Could you take a look at Table 2 in this publication please? https://www.mdpi.com/1422-0067/24/2/1398

Many thanks, Min

xiao-chen-xc commented 1 week ago

Hi Min,

A HiFi read is 100 times longer than a short read, so it provides much more information in alignment. Therefore, a region that has alignment problems due to sequence homology in short read data may not have any alignment problem in long read data. If you align PMS2 to the entire genome, aside from matches to PMS2CL, the remaining matches are all shorter than 4kb at a sequence similarity of 91% or lower- these are different enough and short enough, and would not create any alignment issues for HiFi reads.

If you do see any misalignment between PMS2 and PMS2P# genes, please share them here and I'd be happy to look into it.

Thanks, Xiao

minw2828 commented 1 week ago

Hi Xiao,

Thank you for developing the tool paraphase. It is a great tool, and I would love to see HiFi reads being applied to more applications. Texts are all we have now, although texts might not be the best way to communicate as all the tones and non-verbal communication are neglected. If my words came across as picky and harsh, I apologise in advance. I did not mean to.

The IGV screenshots that I showed 5 days ago are HiFi reads aligning to the PMS2P2 and PMS2P5 genes, using the default settings of pbmm2. PMS2 and its pseudogenes are called challenging medically relevant genes due to their high sequence similarities to each other. In this case, HiFi reads also had difficulty finding their unique mapping location.

I think it would be really helpful if paraphrase could expand its joint consideration from PMS2 and PMS2CL to PMS2 and all its pseudogenes. That's the only reason why I submitted this ticket in the first place.

Many thanks, Min

xiao-chen-xc commented 1 week ago

Hi Min,

If your goal is to call variants in PMS2, you can use the current setup in Paraphase, It’s only necessary to consider PMS2 and PMS2CL. Other pseudogenes (PMS2P#) will not cause alignment problems in PMS2, i.e. no PMS2P# reads will align to PMS2 and no PMS2 reads will align to PMS2P#. This is because the sequence similarity between PMS2 and PMS2P# genes is low enough for HiFi reads to align correctly.

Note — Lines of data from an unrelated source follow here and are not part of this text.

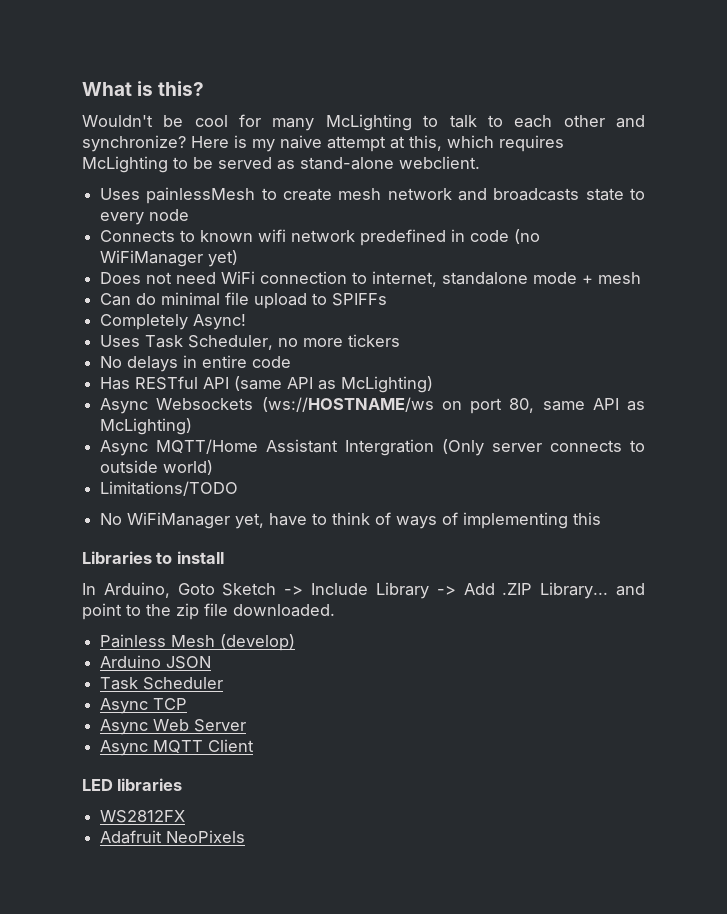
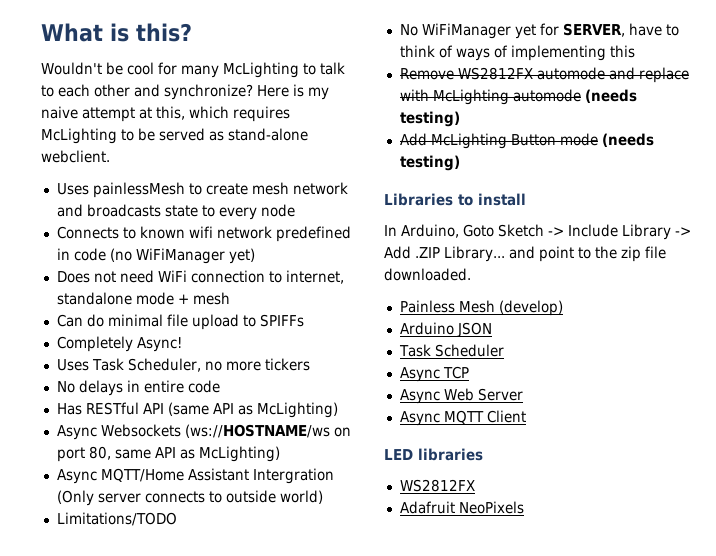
- No WiFiManager yet, have to think of ways of implementing this
+ No WiFiManager yet for SERVER, have to think of ways of implementing this
+ Remove WS2812FX automode and replace with McLighting automode (needs testing)
+ Add McLighting Button mode (needs testing)

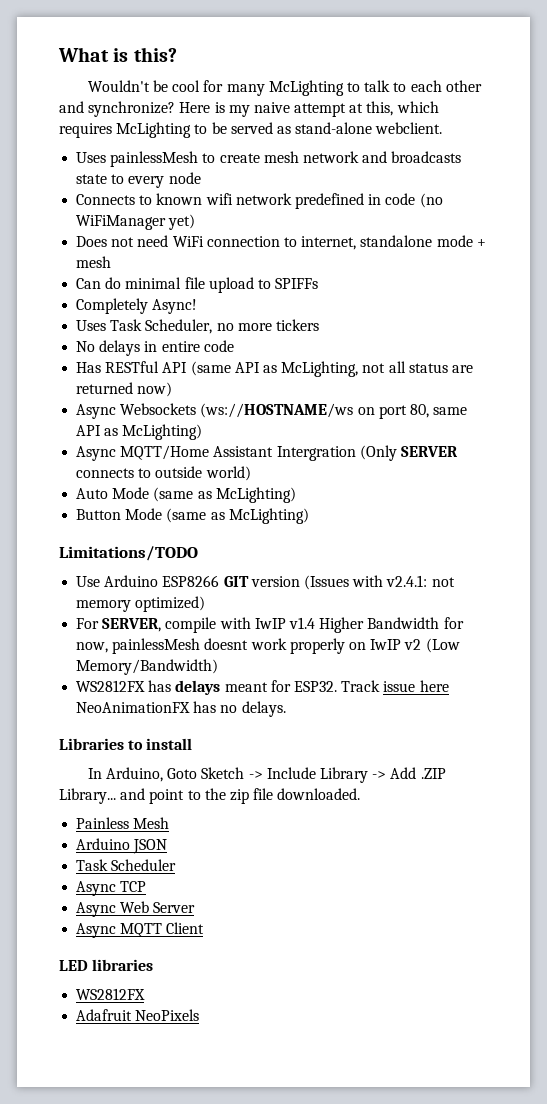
- Has RESTful API (same API as McLighting)
+ Has RESTful API (same API as McLighting, not all status are returned now)
- Async MQTT/Home Assistant Intergration (Only server connects to outside world)
+ Async MQTT/Home Assistant Intergration (Only SERVER connects to outside world)
+ Auto Mode (same as McLighting)
+ Button Mode (same as McLighting)
  Limitations/TODO
- No WiFiManager yet for SERVER, have to think of ways of implementing this
- Remove WS2812FX automode and replace with McLighting automode (needs testing)
- Add McLighting Button mode (needs testing)
+ Use Arduino ESP8266 GIT version (Issues with v2.4.1: not memory optimized)
+ For SERVER, compile with IwIP v1.4 Higher Bandwidth for now, painlessMesh doesnt work properly on IwIP v2 (Low Memory/Bandwidth)
+ WS2812FX has delays meant for ESP32. Track issue here NeoAnimationFX has no delays.
- Painless Mesh (develop)
+ Painless Mesh

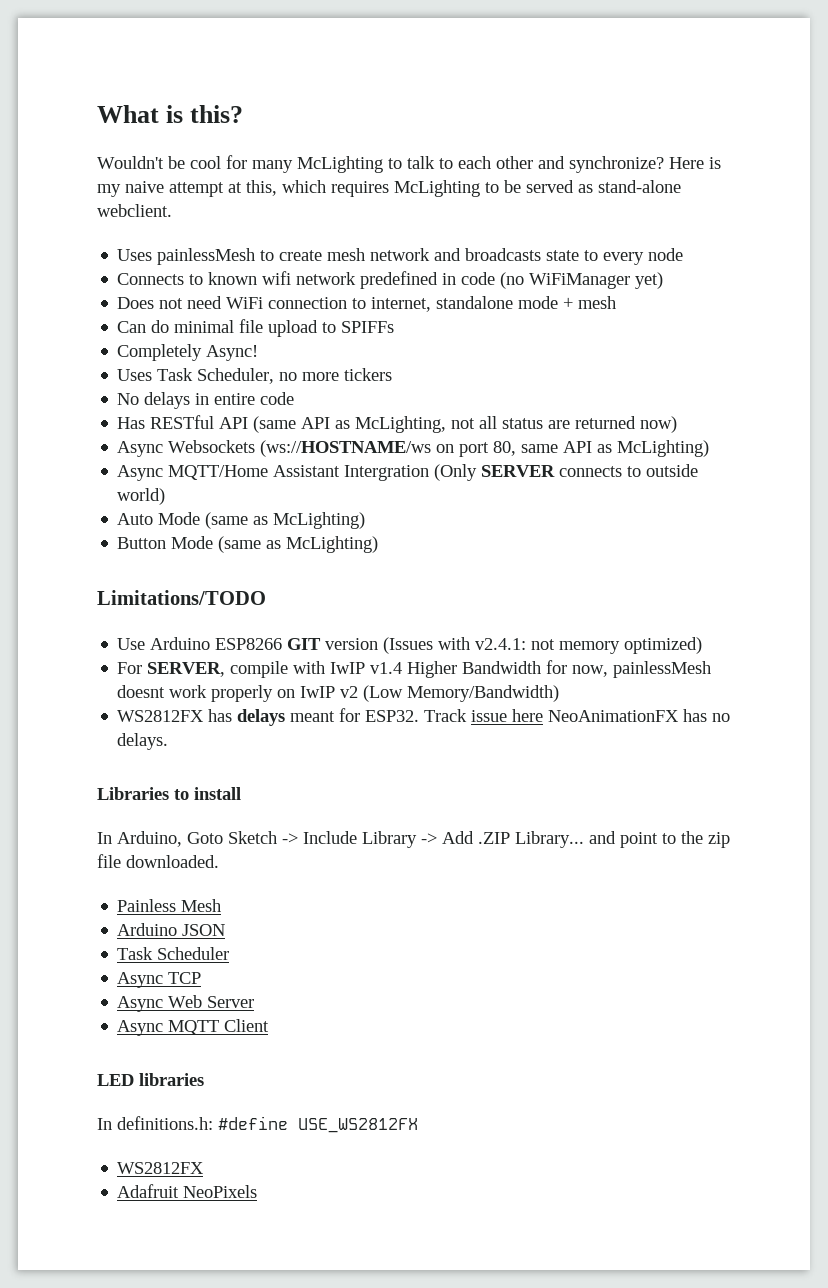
+ In definitions.h: #define USE_WS2812FX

If your goal is to instead call variants in those PMS2P# genes, then we would need to add a new region definition in Paraphase so that PMS2P# genes can be considered together as a group (this group does not include PMS2/PMS2CL). This is because PMS2P# genes are highly similar in sequence to each other and there can be misalignments among PMS2P# genes, as seen in the examples you shared. Again, we do not expect misalignments between PMS2 and PMS2P# genes.

Please note that all my statements above are based on HiFi data. It’s a different story for short reads.